怒りに震える戦士は、拳を握って、語り合う、聖なる調べに酔いしれる。
鳴り響く共鳴の羅針盤は、指し示す道の先に原型のフールの予言に生きる。
そう、俺は、知っている、真理などないと。でも、戦わなくてはいけないものは、心にはない。現実と対峙して、タイトなジーンズに身を包む、そんなアバンギャルドの拳銃が、ナイフを砕く、夢跡地。

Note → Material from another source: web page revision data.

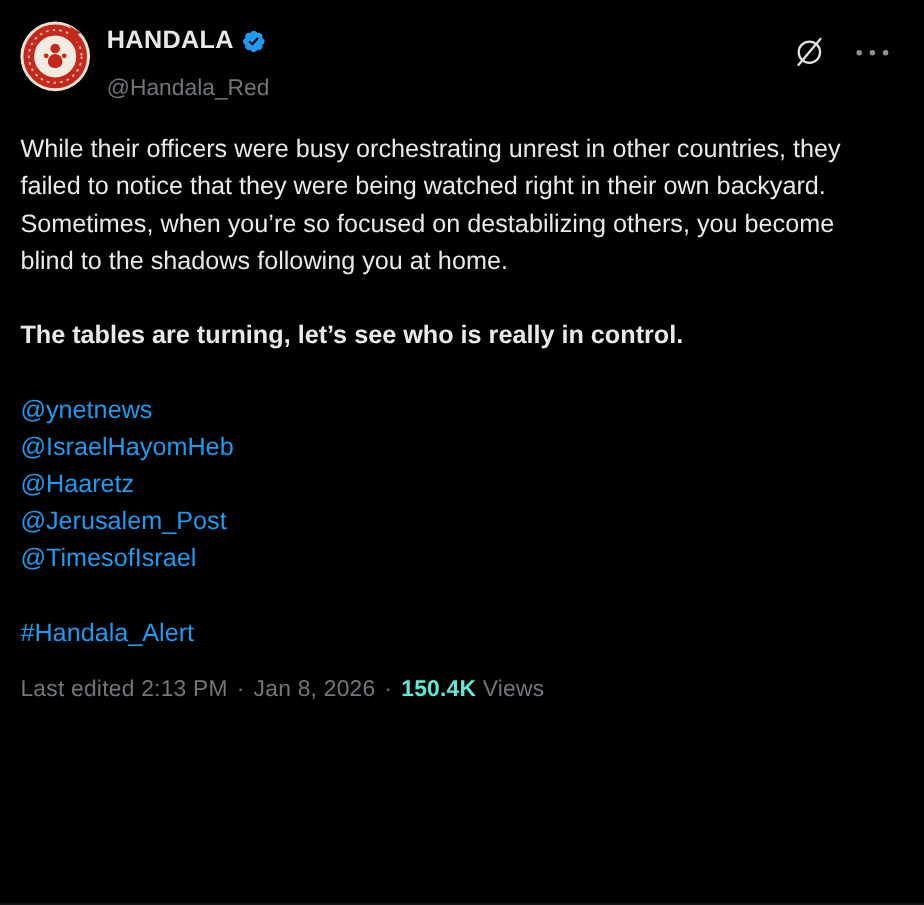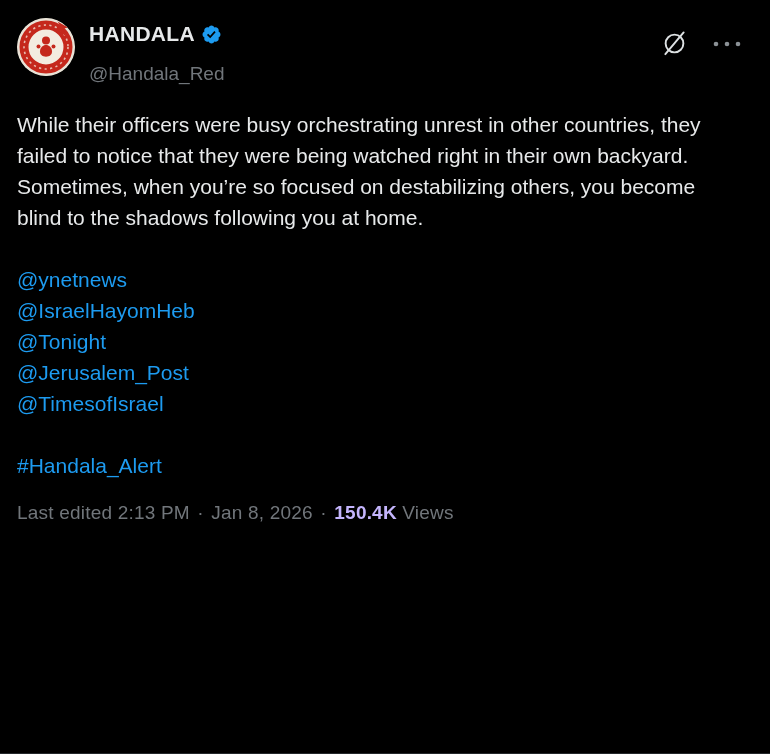--- a/index.html
+++ b/index.html
@@ -82,6 +82,7 @@
 
     <p>While their officers were busy orchestrating unrest in other countries, they failed to notice that they were being watched right in their own backyard. Sometimes, when you’re so focused on destabilizing others, you become blind to the shadows following you at home.</p>
 
+    <p class="bold-par">The tables are turning, let’s see who is really in control.</p>
 
     <p class="links">
       <a>@ynetnews</a>

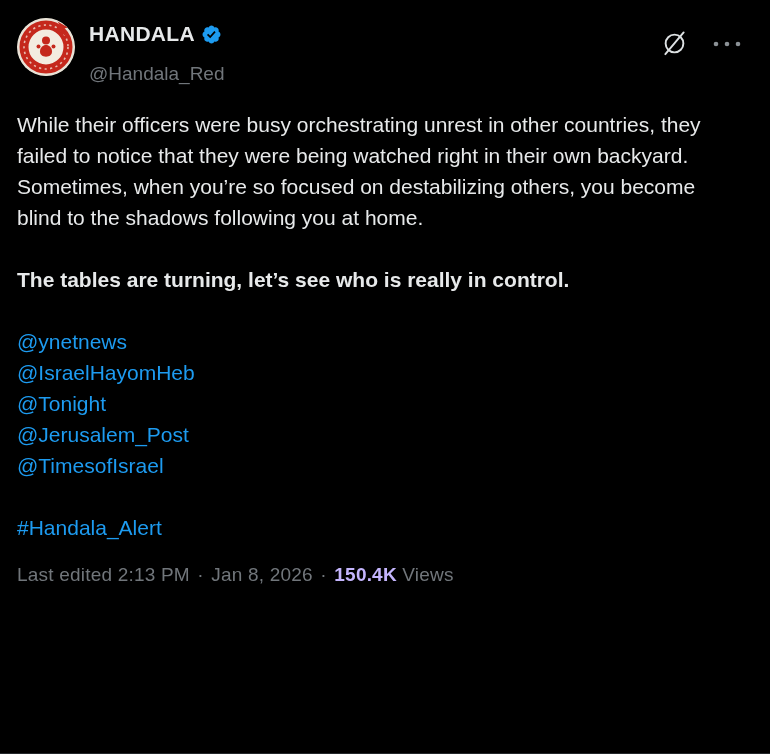--- a/index.html
+++ b/index.html
@@ -87,7 +87,7 @@
     <p class="links">
       <a>@ynetnews</a>
       <a>@IsraelHayomHeb</a>
-      <a>@Tonight</a>
+      <a>@Haaretz</a>
       <a>@Jerusalem_Post</a>
       <a>@TimesofIsrael</a>
     </p>

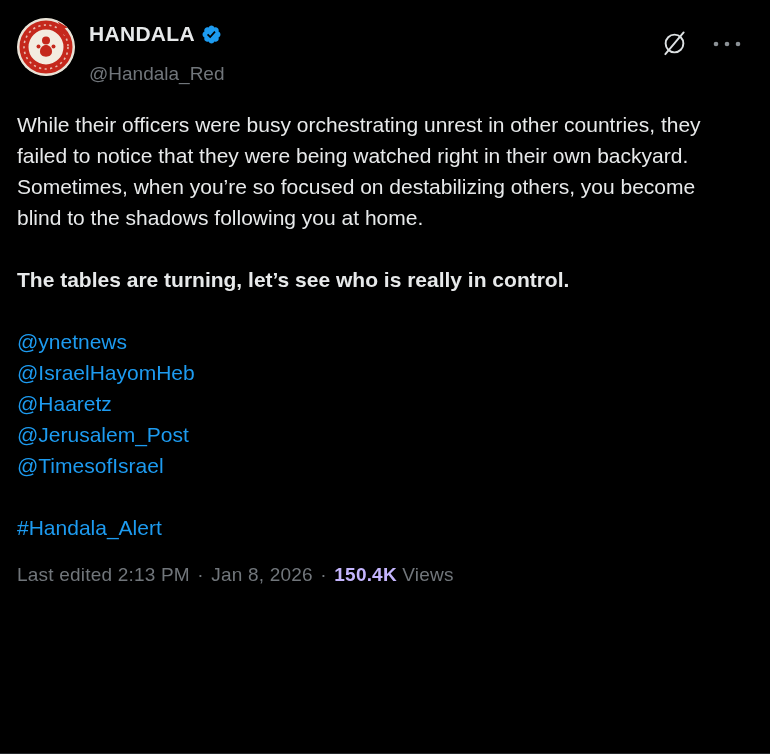--- a/index.html
+++ b/index.html
@@ -28,7 +28,7 @@
   .links a{display:block;color:#1d9bf0;text-decoration:none;cursor:pointer;line-height:31px;}
   
   .footer{margin-top:21px;font-size:19px;color:#71767b;letter-spacing:.2px;}
-  .footer .views-count{color:#c4b5fd;font-weight:700;}
+  .footer .views-count{color:#5eead4;font-weight:700;}
   .sep{margin:0 2px;}
 </style>
 </head>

戦場で散った魂をひろうフールとクールの決闘は、決着はつかない。
朝ぼらけの、戦車から、血の命令が下って、配下に置いたペン折り預言者が、寒々しく、マントを脱いで、俺にこう言った。
「貴様、自由のペンを侵害するのか」
俺は言葉を返した。
「ペンを折ったお前こそ、もはや肉欲の野獣」
それならばと、大地を蹴って、ひた走る絶歌の戦士が、涙にくれる乙女の盾となって、凍りついたその大地に、一輪の蒼い花を咲かせた。
守って、戦士。
ああ、わかってるよ。
殴り合う価値もない。通わせる血もない。
でも、愛するものを守るためなら、死も厭わない、俺は、単なるクールなフール、ではない。じゃあ、と言って別れたあの日の恋人の声が、まだ、心に残っている。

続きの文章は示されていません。